7 — La Tunisie prouve que le choc des cultures est une lubie : La vision que l’islam politique peut fonder la modernité en Tunisie ne s’est imposée que sur le tard, le poids du courant islamiste dans la population ayant pesé fort sur l’attitude occidentale, spécialement américaine dégagée de réflexes conditionnés bien pernicieux. Rappelons-nous les propos incendiaires de Farhat Rajhi et l’attitude jusqu’à la dernière minute du Premier ministre Caïd Essebsi espérant jusqu’au bout mériter de continuer à incarner l’État à l’ancienne. De fait, on a eu affaire à une véritable compétition politique entre les forces qui comptent, les hommes d’EnNahdha finissant par réussir à mieux convaincre l’ami américain revenu de loin, réellement tenté, grâce surtout à la clairvoyance d’Obama et les convictions de Clinton, de tenter la carte religieuse moderne en Tunisie, se retenant de contrarier le vif sentiment populaire. L’élection libre du 23 octobre — réussie surtout à cause de l’abnégation et de la ténacité de l’ISIE — est venue confirmer de la plus éclatante façon cette vision, validant la tentation américaine de pactiser avec le démon d’hier, acceptant de revenir aux sources théologiques, admettant que tout démon n’est pas forcément mauvais et que c’est notre attitude qui en fait, en dernière analyse, un génie bienfaisant ou malfaisant. Ainsi, c’est la fallacieuse théorie du choc des cultures qui a été remise en cause, avec la sage conviction que la Tunisie, grâce aux qualités propres de ses hommes, le démontrera. Et elle le fera!

Il ne serait pas sans intérêt de noter ici que ce qui a pesé pour beaucoup dans l’adhésion américaine à l’option islamique est sans aucun doute l’adoubement de cette option par certains des plus éminents représentants de la gauche tunisienne, notamment l’actuel président de la République qui a clairement précisé, assez tôt et sans la moindre hésitation, ne pas refuser de s’allier avec EnNahdha, faisant preuve de sens politique majeur.

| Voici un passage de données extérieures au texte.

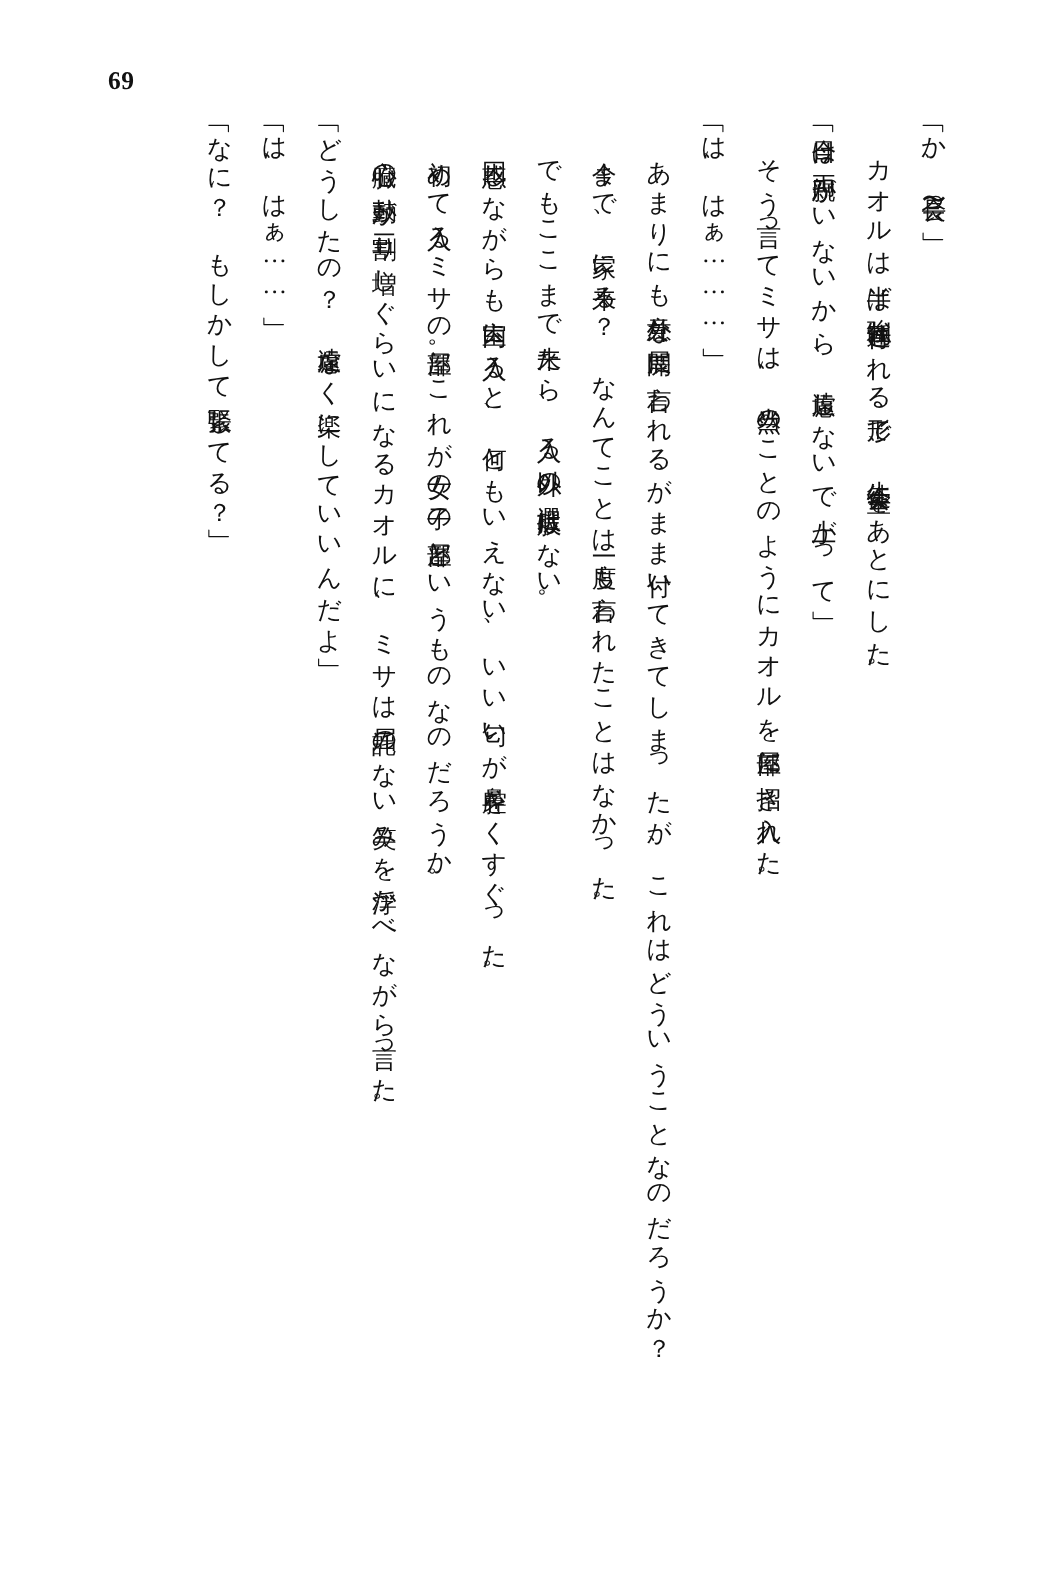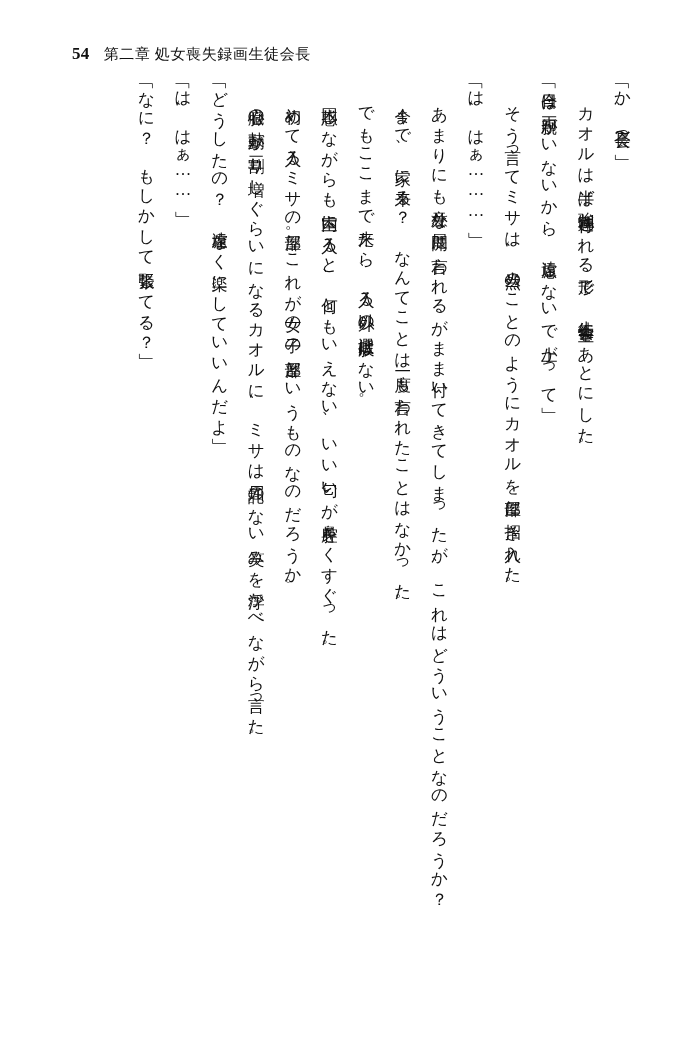--- a/index.html
+++ b/index.html
@@ -76,7 +76,7 @@
 <div class="page">
 
   <div class="running-head">
-    <span class="page-number">54</span>
+    <span class="page-number">69</span>
     <span class="chapter-title">第二章 処女喪失録画生徒会長</span>
   </div>
 

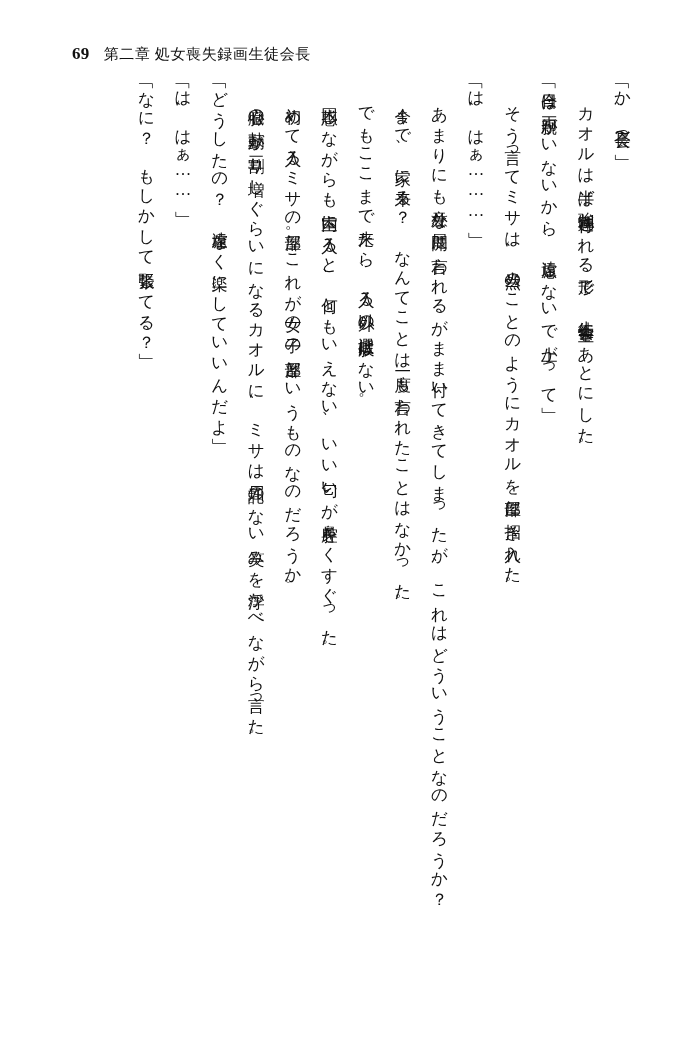--- a/index.html
+++ b/index.html
@@ -77,7 +77,6 @@
 
   <div class="running-head">
     <span class="page-number">69</span>
-    <span class="chapter-title">第二章 処女喪失録画生徒会長</span>
   </div>
 
   <div class="body-text">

Ce vote pro-EnNahdha avant la lettre a eu son pesant d’or emportant les dernières hésitations, s’il en restait, chez les Américains. Car, avec cette caution de l’aile gauche du pays, ils avaient la certitude d’avoir affaire à un équilibre dans le pays, une synthèse réellement représentative. C’était bien vu car, du côté tunisien, cela pondérait ou ramenant à sa plus simple expression la pesanteur de la politique américaine au pays, occultée à juste titre par le poids plus grand de la volonté populaire, notamment de la jeunesse tunisienne. C’est en cela que les États-Unis d’Obama ont fait montre non seulement d’intelligence politique, mais aussi de lucidité stratégique et d’empathie psychologique; ce dont a manqué la France. Car, cela fut le fait d’Obama le démocrate, l’homme de gauche, bien plus que le président américain; ce qui explique l’absence de pareille réaction chez Srakozy, l’homme de droite, ayant les yeux bien plus braqués sur l’ordre et la sécurité que sur la volonté de s’émanciper d’un peuple qui le méritait.

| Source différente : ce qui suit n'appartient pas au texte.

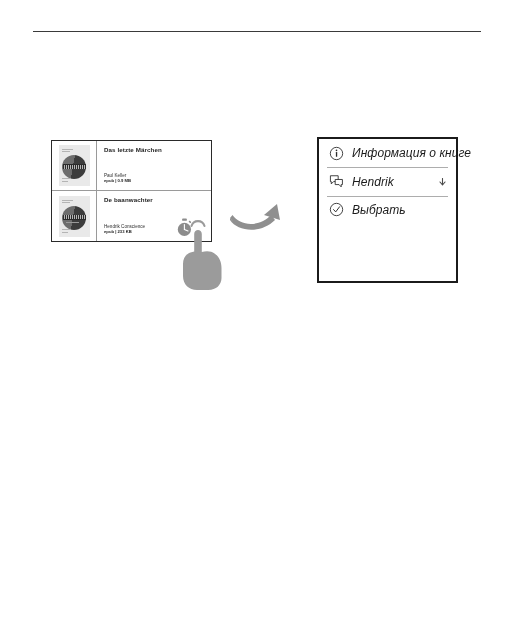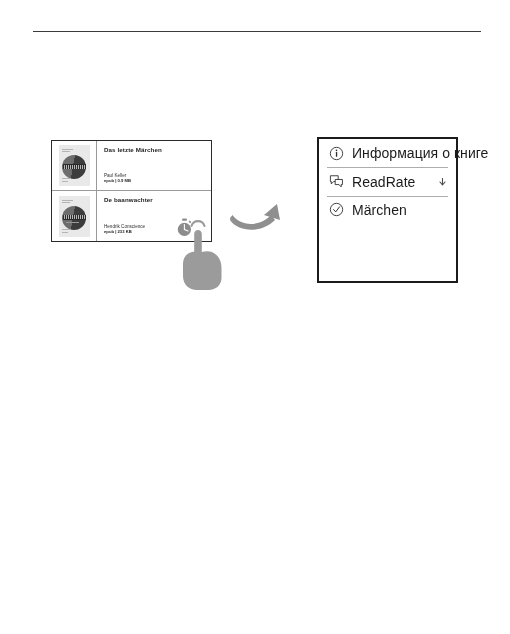--- a/index.html
+++ b/index.html
@@ -205,10 +205,11 @@
     margin-right: 7px;
   }
   .mi-label {
-    font-size: 14px;
+    font-size: 12px;
     color: #1b1b1b;
     white-space: nowrap;
     letter-spacing: .05px;
+    font-style: italic;
   }
   .mi-chevron {
     position: absolute;

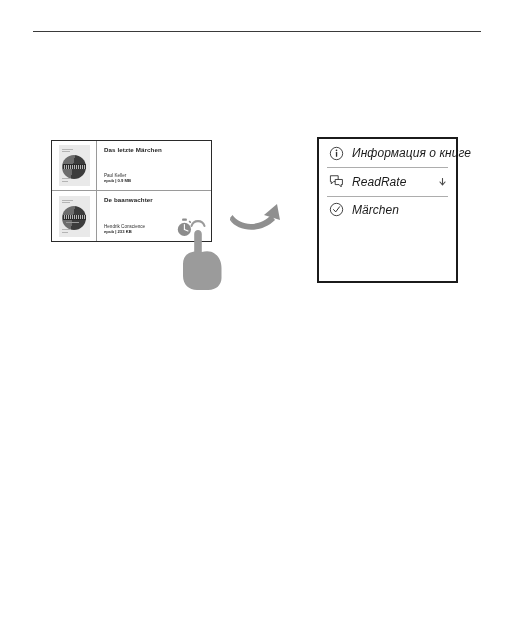--- a/index.html
+++ b/index.html
@@ -316,7 +316,7 @@
         <path d="M7.0 6.2 H15.2 V12.0 H13.8 V14.6 L11.4 12.0 H7.0 Z" fill="#ffffff" stroke="#2b2b2b" stroke-width="1" stroke-linejoin="round"></path>
       </svg>
     </span>
-    <span class="mi-label">ReadRate</span>
+    <span class="mi-label">Hendrik</span>
     <svg class="mi-chevron" viewBox="0 0 7 8">
       <path d="M3.5 0.5 L3.5 6.3 M1.0 4.0 L3.5 7.0 L6.0 4.0" fill="none" stroke="#4a4a4a" stroke-width="1.1" stroke-linecap="round" stroke-linejoin="round"></path>
     </svg>

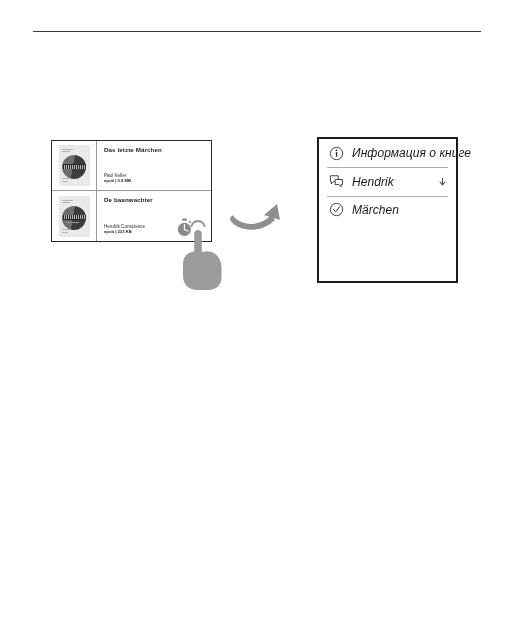--- a/index.html
+++ b/index.html
@@ -331,7 +331,7 @@
         <path d="M5.2 8.6 L7.6 11.2 L12.0 5.4" fill="none" stroke="#2b2b2b" stroke-width="1.1" stroke-linecap="round" stroke-linejoin="round"></path>
       </svg>
     </span>
-    <span class="mi-label">Märchen</span>
+    <span class="mi-label">Выбрать</span>
   </div>
 
 </div>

Saisissons ici l’occasion que nous donne la visite en Tunisie du chef de la diplomatie française, Alain Juppé, un homme qui ne manque ni de courage ni d’intelligence et de vision d’avenir, pour interpeller directement la France et lui dire qu’elle pourrait encore se rattraper de son manque de tact évident pour le moins à l’égard de la jeunesse tunisienne, actrice majeure du monde en mutation, et redorer auprès d’elle son blason. Faisant preuve du courage politique dont je parle ci-dessus, en point 4, il lui suffira pour cela de s’engager, lors de cette visite, à soutenir auprès des instances européennes le souhait tunisien de levée du visa pour un ressortissant tunisien politiquement mûr, ayant mérité son droit de circuler librement.

8 — Le pouvoir des médias entre vérités et mensonges : Pour évoquer le rôle attribué à la chaîne Al Jazira et au lobby qatari, nous rappellerons d’abord qu’en notre monde actuel, nul ne saurait nier l’importance des médias ni leur ambition, parfois vorace, de peser sur les événements, les téléguider même, quitte à les inventer en l’absence de valeurs morales, ce qui est chose fréquente, et non seulement dans le domaine de l’information qui peut être aussi pourri que celui de la politique. Or, Al Jazira a accompagné le Coup du peuple tunisien, au point de s’autoriser à rêver le manipuler. Mais il serait hasardeux de prétendre qu’en dehors d’une influence grandissime, elle l’a préparée ou fait aboutir. L’issue telle que nous la connaissons actuellement a été le propre produit du génie tunisien, un produit généré dans la douleur, la fureur, la violence et le sang, mais dans des proportions restées malgré tout limitées, même si une seule goutte de sang versé, une seule victime tombée est déjà de trop dans une Tunisie symbole vivant, aujourd’hui plus que jamais, d’une terre de la tolérance et de la volonté de vivre paisiblement.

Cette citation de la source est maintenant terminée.